Loto-Québec declined CBC’s request to interview company president Jean-Francois Bergeron, but last fall Bergeron told TVA Nouvelles that one of the ways she wants to fight money laundering is to limit the use of cash in its gaming establishments.

To do this, all bets and winnings would go through a single card provided to each player.
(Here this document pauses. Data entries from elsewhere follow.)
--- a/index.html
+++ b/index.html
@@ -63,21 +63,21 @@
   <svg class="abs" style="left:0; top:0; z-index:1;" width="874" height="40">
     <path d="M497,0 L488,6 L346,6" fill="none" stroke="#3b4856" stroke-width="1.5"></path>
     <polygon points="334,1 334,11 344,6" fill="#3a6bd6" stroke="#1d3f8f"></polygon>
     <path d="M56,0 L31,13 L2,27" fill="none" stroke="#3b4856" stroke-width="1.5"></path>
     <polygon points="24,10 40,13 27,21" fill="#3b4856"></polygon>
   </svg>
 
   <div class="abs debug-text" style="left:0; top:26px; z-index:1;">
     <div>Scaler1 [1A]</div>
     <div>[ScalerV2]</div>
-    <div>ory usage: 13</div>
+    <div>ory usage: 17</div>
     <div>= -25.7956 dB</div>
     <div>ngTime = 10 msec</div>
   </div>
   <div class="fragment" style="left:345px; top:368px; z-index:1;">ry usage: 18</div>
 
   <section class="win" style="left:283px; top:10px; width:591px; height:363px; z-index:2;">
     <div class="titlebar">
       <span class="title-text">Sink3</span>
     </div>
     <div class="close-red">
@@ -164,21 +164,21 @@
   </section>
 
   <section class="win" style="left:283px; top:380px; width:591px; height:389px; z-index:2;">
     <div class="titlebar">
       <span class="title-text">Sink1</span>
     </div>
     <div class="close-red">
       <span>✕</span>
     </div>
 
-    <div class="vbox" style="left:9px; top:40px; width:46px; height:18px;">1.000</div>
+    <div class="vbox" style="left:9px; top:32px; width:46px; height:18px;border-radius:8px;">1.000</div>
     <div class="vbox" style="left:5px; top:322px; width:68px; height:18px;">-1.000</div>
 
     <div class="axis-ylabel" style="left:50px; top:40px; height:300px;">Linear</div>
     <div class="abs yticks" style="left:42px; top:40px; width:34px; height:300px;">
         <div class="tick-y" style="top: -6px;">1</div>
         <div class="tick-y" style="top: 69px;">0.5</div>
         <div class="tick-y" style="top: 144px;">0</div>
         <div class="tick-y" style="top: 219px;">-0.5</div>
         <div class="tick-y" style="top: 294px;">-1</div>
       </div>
A pilot project was to be launched this fall.

McGuire said the one-card initiative would make it easier for the company to detect suspicious transactions.

“It makes each of their transactions trackable and traceable,” McGuire said. “It’s a forensic accountant’s dream.”

Why wait ?

Some people wonder why the province is taking so long to implement Deloitte’s recommendations.

Shortly after British Columbia ordered an investigation into money laundering at its casinos in late 2017, the BC Lottery Corporation adopted a directive on the source of funds for cash transactions over $10,000.

Before a player can exchange money for chips, that player must provide the casino with a same-day receipt showing which financial institution the money was withdrawn from, along with the account and transaction number.

This has led to a dramatic reduction in the volume of illicit funds passing through the casino.

In Quebec, the lottery company now verifies a customer’s identity and source of funds for any transaction over $3,000. The threshold was previously $10,000.

When CBC asked Loto-Quebec for more information on how this policy works in practice, including whether it also requires customers to present a receipt, a spokesperson said CBC should make an access request. to information.

A bald man with a beard sits with a blurry image of a newsroom behind him.
Pat Poitevin, executive director of the Canadian Anti-Corruption Center of Excellence, said that as a state-owned enterprise, Loto-Quebec “must have a higher level of rigor” when it comes to to report suspicions of money laundering and fraud, (Radio Canada)

This lack of transparency is of concern to Pat Poitevin, the executive director of the Canadian Anti-Corruption Center of Excellence, an Ottawa-based non-profit organization.

“I think as a public company it needs to have a higher level of rigor in terms of compliance measures to fight money laundering and fraud,” Poitevin said. “They set the tone for private industry.”

While Poitevin said he thinks it’s a good idea that Loto-Quebec has reduced the threshold for ID checks to $3,000, if customers only have to verbally explain where they got their money – for example, from an inheritance – makes “no sense”, he said. .

“It’s one thing to have the controls in place, but if you don’t communicate what you have, then it’s assumed that [a state-owned casino] remains easy prey to use and exploit,” Poitevin said.

He said Loto-Quebec must tell taxpayers what it is doing to detect, prevent and reduce potential threats. This would improve public confidence and have a deterrent effect on organized crime.

“Organized crime groups are very good at finding loopholes,” Poitevin said. “When they find loopholes, they will take advantage of them. It’s important not only to have policies on paper, but to make sure they are always tested regularly.”